◆ **INSTRUCTIONS TO FOLLOW**
Repeat every entry exactly as it stands. Omit the images.

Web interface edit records
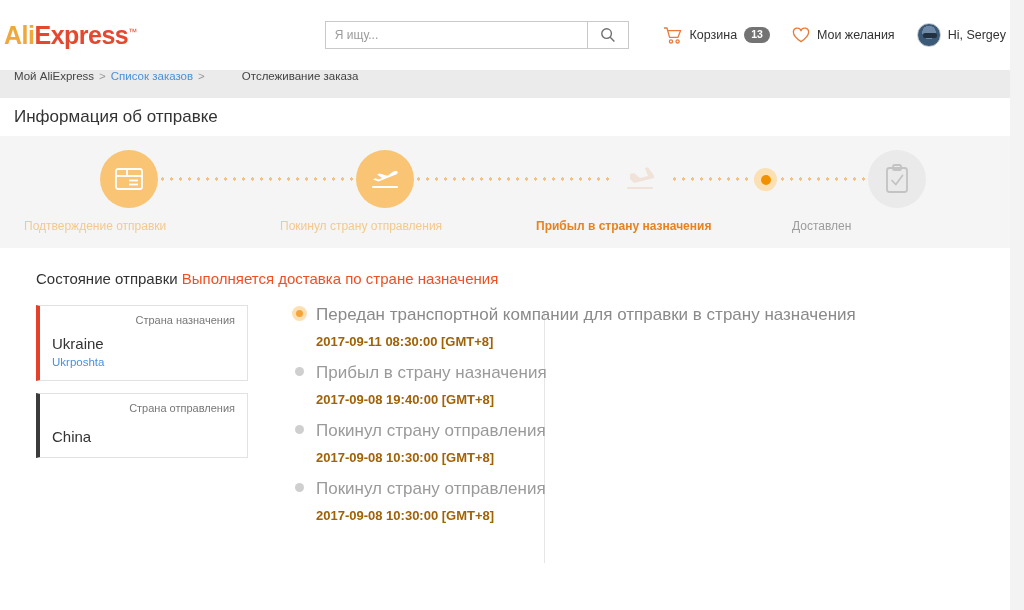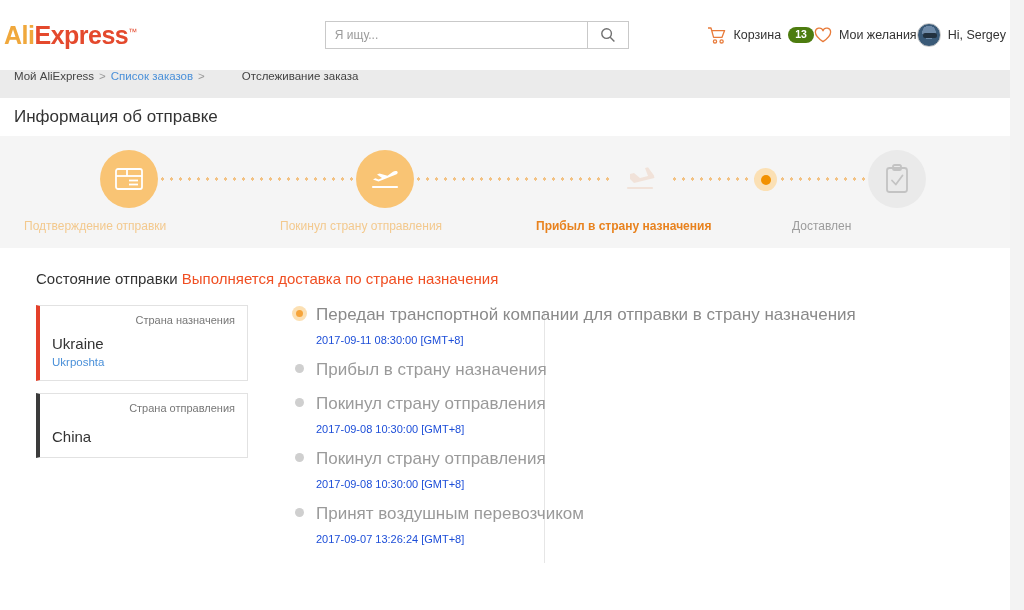"Корзина" .hdr-right { gap: none -> 22px }
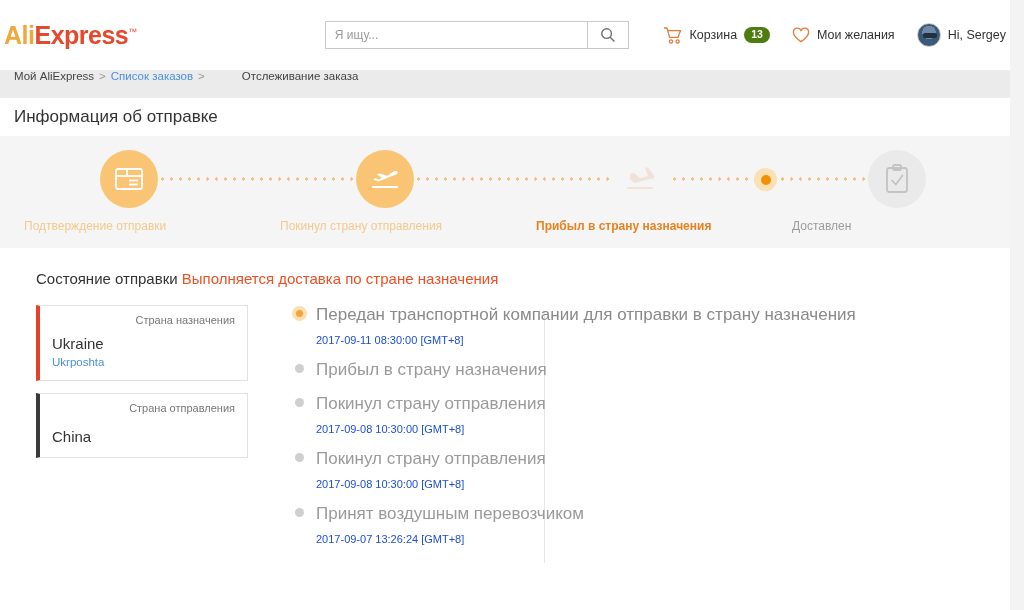"13" .badge { background: #4d7c0f -> #737373 }
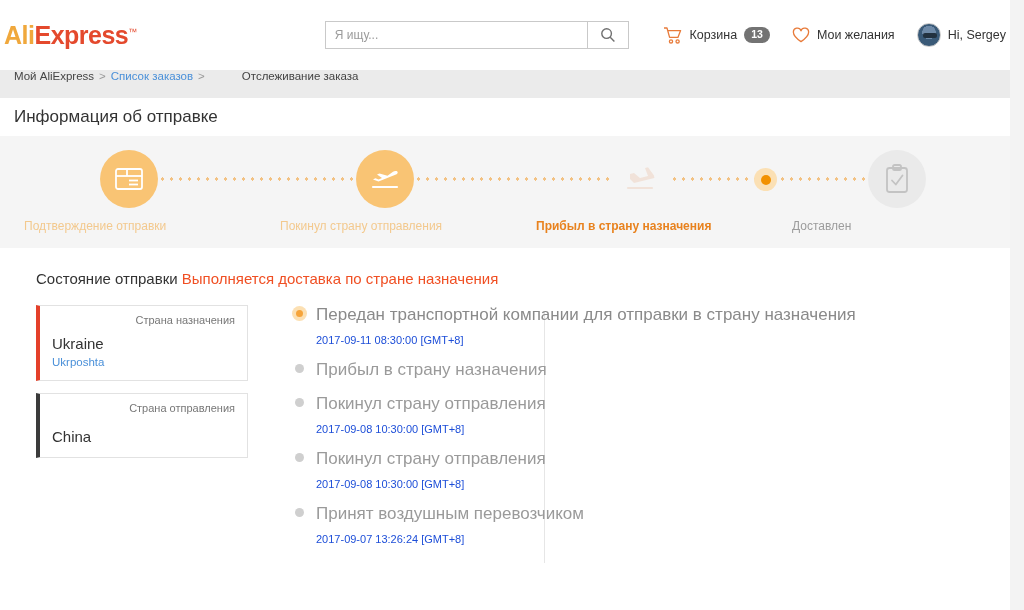"2017-09-11 08:30:00 [GMT+8]" .tl-date { color: #1d4ed8 -> #a16207; font-size: 11px -> 13px; font-weight: none -> bold }
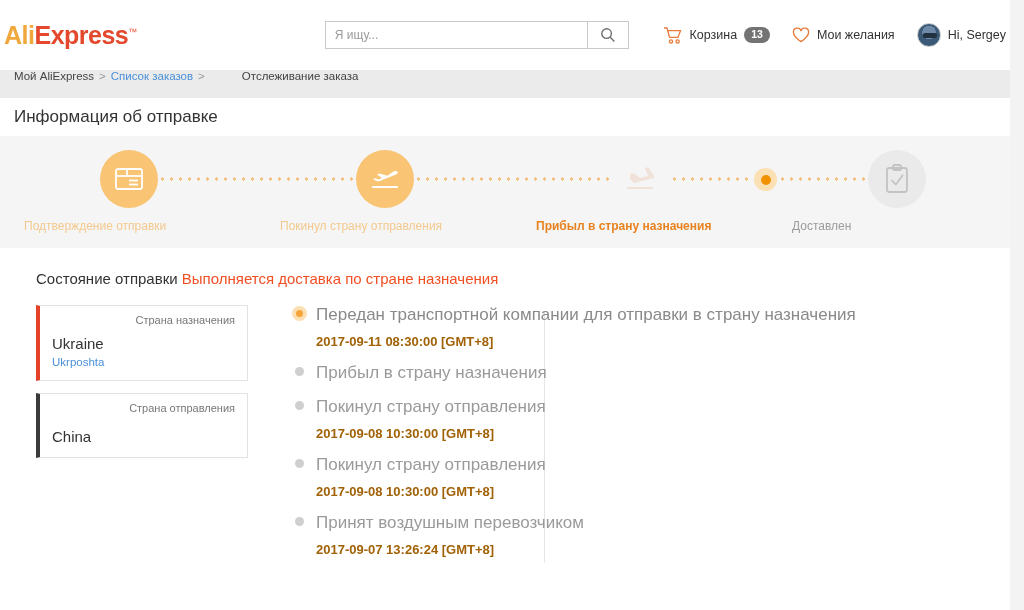"2017-09-08 19:40:00 [GMT+8]" div.tl-date { html: none -> <div>2017-09-08 19:40:00 [GMT+8]</div> }
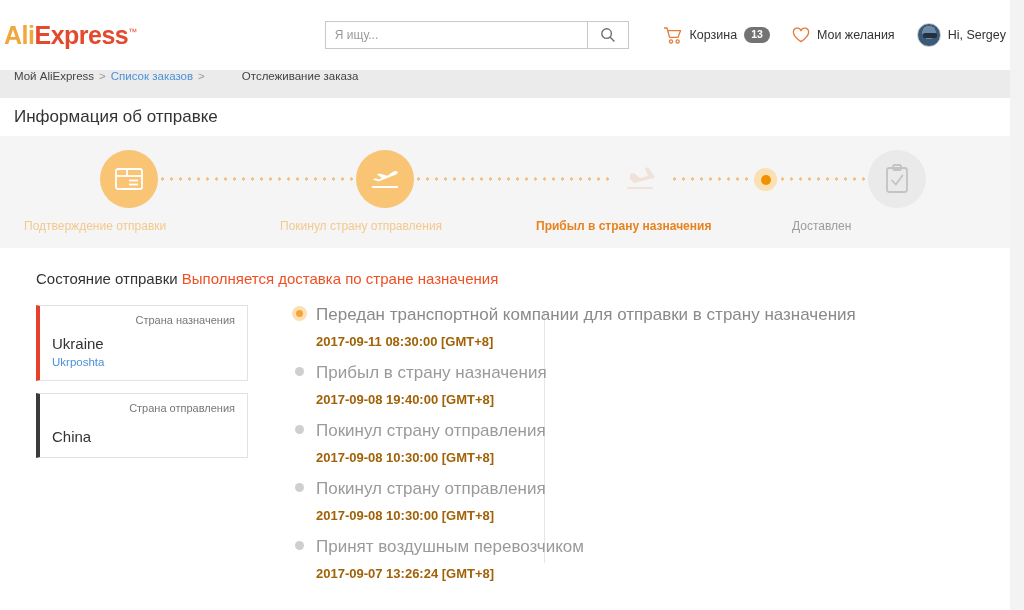"Принят воздушным перевозчиком" div.tl-item { html: <div> <span></span> <div>Принят воздушным перевозчиком</div> <div>2017-09-07 13:26:24 [GMT+8]</div> </div> -> none }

◆ **SOLUTION FOR THIS TASK**
"Корзина" .hdr-right { gap: none -> 22px }
"13" .badge { background: #4d7c0f -> #737373 }
"2017-09-11 08:30:00 [GMT+8]" .tl-date { color: #1d4ed8 -> #a16207; font-size: 11px -> 13px; font-weight: none -> bold }
"2017-09-08 19:40:00 [GMT+8]" div.tl-date { html: none -> <div>2017-09-08 19:40:00 [GMT+8]</div> }
"Принят воздушным перевозчиком" div.tl-item { html: <div> <span></span> <div>Принят воздушным перевозчиком</div> <div>2017-09-07 13:26:24 [GMT+8]</div> </div> -> none }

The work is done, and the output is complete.